The use of statistics for public good is based only partly on technical statistical issues. Some statistics are technically bad, wrong or worse than others because of the way that data are gathered, or the statistical modelling that takes place. But in many cases, statistics or statistical models are inadequate for the weight being put on them in decision-making, or embed various other judgements that need to be clear. In this case, there are issues about how much ‘grade inflation’ to allow, and how to be ‘fair’ to individual students whose rankings may be uncertain or who are in exam centres whose performance may be less fixed over time than the modelling seems to rely upon. So while we continue to have concerns about various technical decisions made by the qualification regulators, we also believe that having an more open discussion about this well before individual results were announced would have resulted in more trust in, and more trustworthy, statistical choices, in part because there would have been greater understanding of the underlying principles being applied and more detailed justifications of them. That is particularly important given that judgements about what is ‘fair’ have featured so widely in Ofqual’s statements and in other commentary.
‘Fairness’ is not of course a statistical concept. Different and reasonable people will have different judgements about what is ‘fair’, both in general and about this particular issue. But real transparency would have enabled a deeper, earlier and better public discussion not only about the technical issues we have raised, but would have allowed that to be divorced from the ‘strong interest’ you mention in your statement of August 12. This is not because those interests are wrong, or unimportant. But a statistical procedure should be capable of being judged as ‘fair’ or ‘reasonable’ in advance of its being used or knowing which individuals may be affected. This is one reason the RSS puts so much weight on transparency in its Data Manifesto. We do not believe that the development of the statistical adjustment methodology has been transparent enough to meet our concerns about statistical quality or the need for greater involvement of knowledgeable external experts. We are sure that it has not been sufficiently transparent to meet the aim of being trustworthy in the broader sense.

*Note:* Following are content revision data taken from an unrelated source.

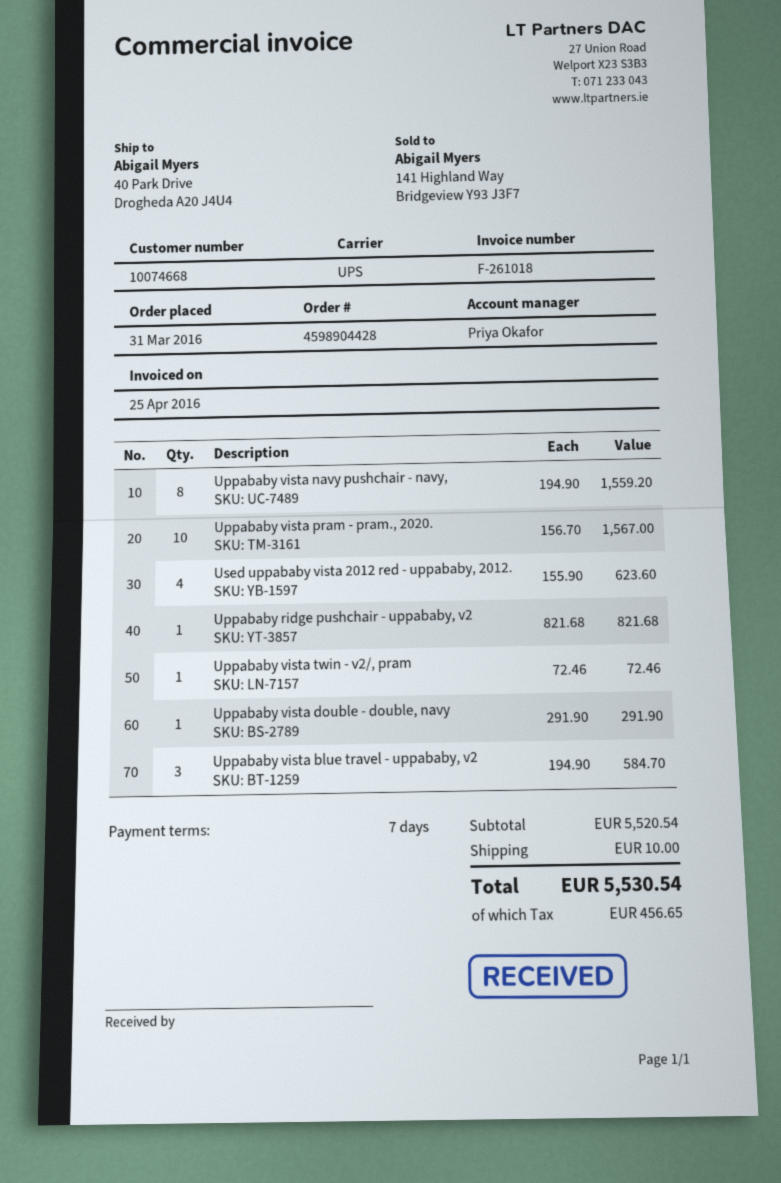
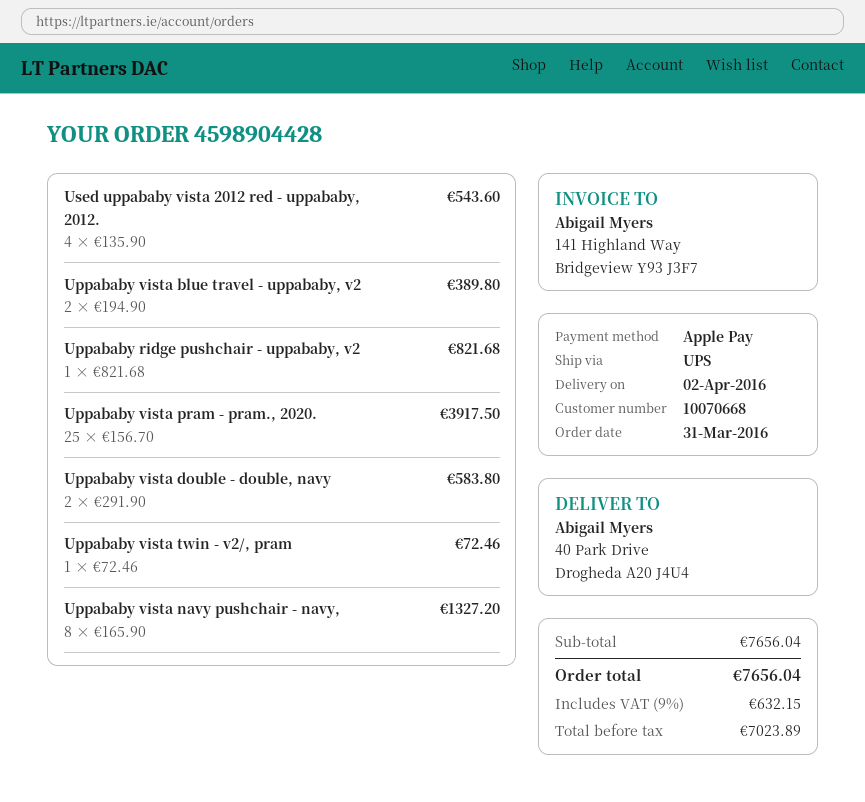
customer number: 10074668 -> 10070668
Uppababy vista navy pushchair - navy,: 8 x 194.90 = 1559.20 -> 8 x 165.90 = 1327.20
Uppababy vista pram - pram., 2020.: 10 x 156.70 = 1567.00 -> 25 x 156.70 = 3917.50
Used uppababy vista 2012 red - uppababy, 2012.: 4 x 155.90 = 623.60 -> 4 x 135.90 = 543.60
Uppababy vista double - double, navy: 1 x 291.90 = 291.90 -> 2 x 291.90 = 583.80
Uppababy vista blue travel - uppababy, v2: 3 x 194.90 = 584.70 -> 2 x 194.90 = 389.80
subtotal: 5520.54 -> 7656.04
shipping: 10.00 -> none
tax: 456.65 -> 632.15
total: 5530.54 -> 7656.04

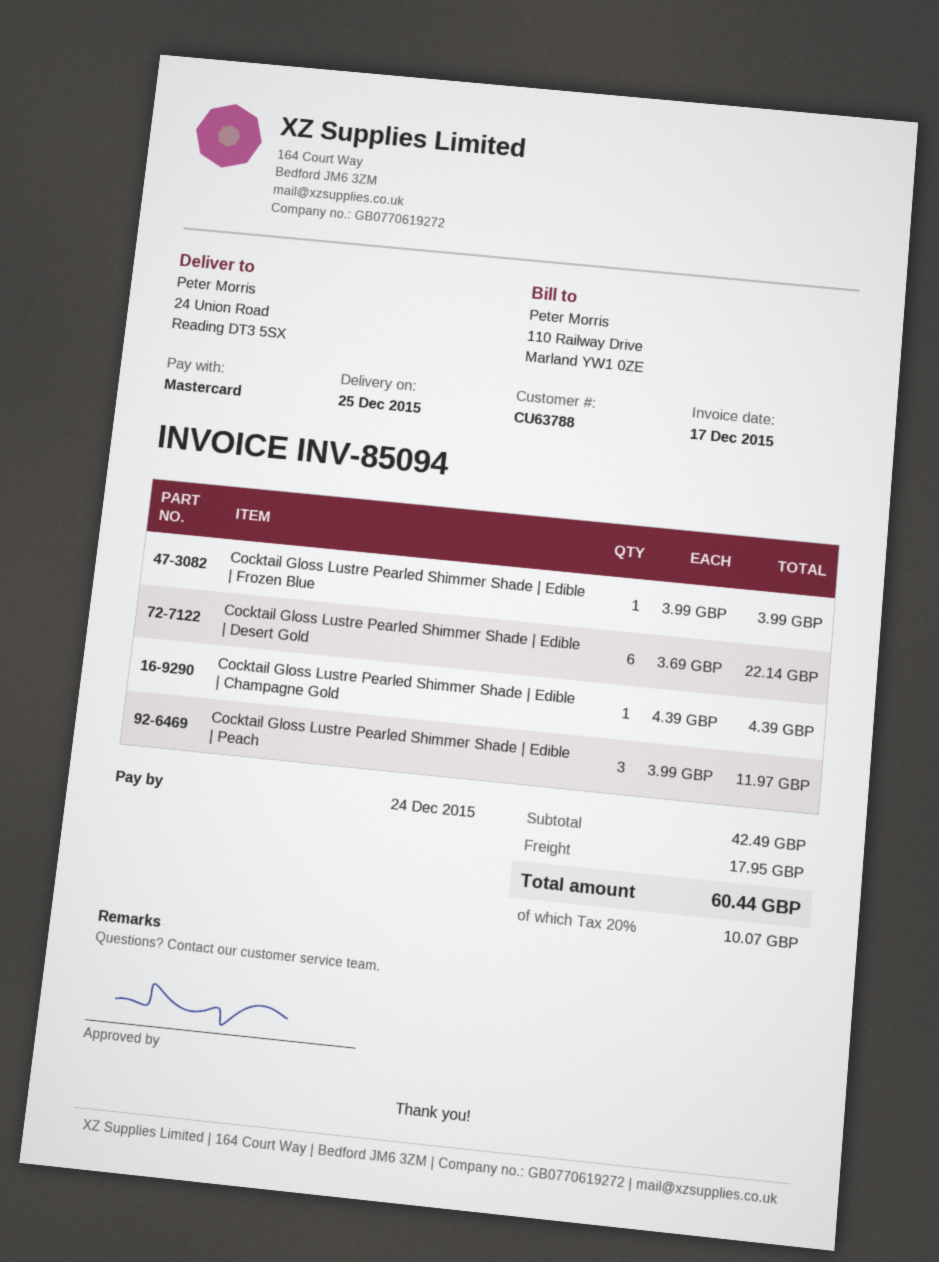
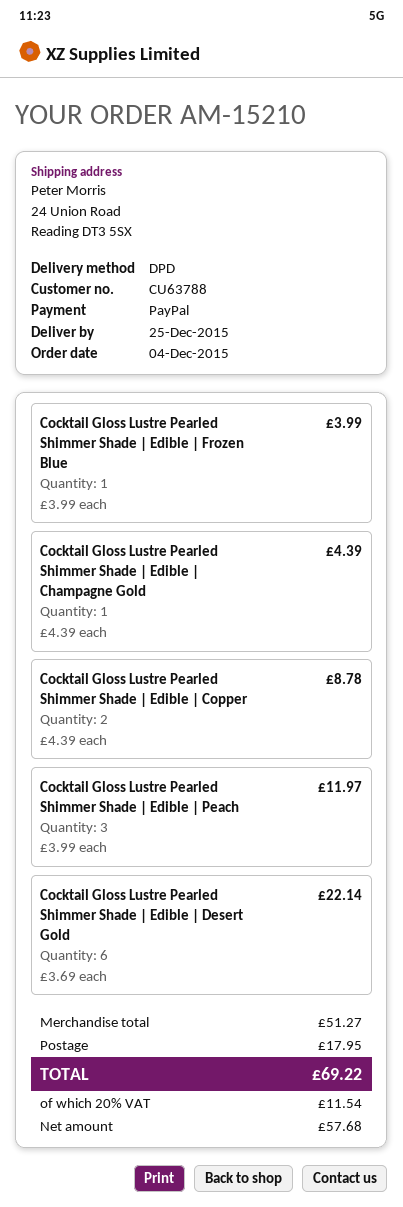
payment method: Mastercard -> PayPal
Cocktail Gloss Lustre Pearled Shimmer Shade | Edible | Copper: none -> 2 x 4.39 = 8.78
subtotal: 42.49 -> 51.27
tax: 20% = 10.07 -> 20% = 11.54
total: 60.44 -> 69.22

These issues would be worthy of consideration even if we could be sure that the cancellation of exams were a one-off occurrence. But none of us can be certain that the UK will not face similar issues in future. We can, however, be sure that the broader question of transparency in the use of algorithms by public bodies, and its importance to the quality and trustworthiness of statistics, will recur in other areas. An OSR review would seem essential both to address the questions that have arisen this year and to set a benchmark to ensure they do not happen in the future – in this domain or in others.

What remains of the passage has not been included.